Another common abuse of notation is to blur the distinction between equality and isomorphism. For instance, in the construction of the real numbers from Dedekind cuts of rational numbers, the rational number $r$ is identified with the set of all rational numbers less than $r$, even though the two are obviously not the same thing (as one is a rational number and the other is a set of rational numbers). However, this ambiguity is tolerated, because the set of rational numbers and the set of Dedekind cuts of the form {x: x<r} have the same structure. It is through this abuse of notation that Q is regarded as a subset of R.

### Dirac delta function

The Dirac delta function can not be interpreted as a function in classical analysis. However it is often treated as one, for example when calculating convolutions. Treating the Dirac delta "function" as a function lets the user save traditional limit notation, saving its visual clutter.

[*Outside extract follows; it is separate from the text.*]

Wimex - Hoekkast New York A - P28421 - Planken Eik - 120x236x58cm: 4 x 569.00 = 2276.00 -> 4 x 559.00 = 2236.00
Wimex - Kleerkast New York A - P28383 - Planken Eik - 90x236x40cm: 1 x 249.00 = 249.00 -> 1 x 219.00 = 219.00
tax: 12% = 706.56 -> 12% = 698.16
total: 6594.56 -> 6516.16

### Values of a random variable

In probability theory, conventional methods of indicating the probability of a value of a random variable are abuse of notation in two ways: Writing $P(x)$ instead of $P(X = x)$ leaves out the identity of the random variable (here $X$), which can be confusing out of context. However, even when writing $P(X = x)$, there is a mismatch of types: the expression $X=x$ is an equation and from a type theory point of view has type boolean; that is, it evaluates to either "true" or "false". The domain of the $P$ function here is not $\{T,F\}$, though; instead $P$ should be logically thought of as taking two arguments: a random variable $X$ and a subset of that random variable $X$'s sample space $\Omega$. This is important: if one were to implement $P$ in a computer algebra system one would need to give it two arguments (and not only one boolean one), just like an implementation of the summation symbol $\sum_{i=min}^{max}f(i)$ is really a function of the form $F(f,i,min,max)$, not $F(f,truthvalue,max)$. So a logically more appropriate notation could be $P(X, \{x\})$ (the second argument here is the set of values we consider for $X$) or (borrowing from analysis, since the value set contains only the single element $x$ in this case) $P(\left.X\right|_{x})$, but everybody writes $P(X = x)$ or (abbreviated) $P(x)$.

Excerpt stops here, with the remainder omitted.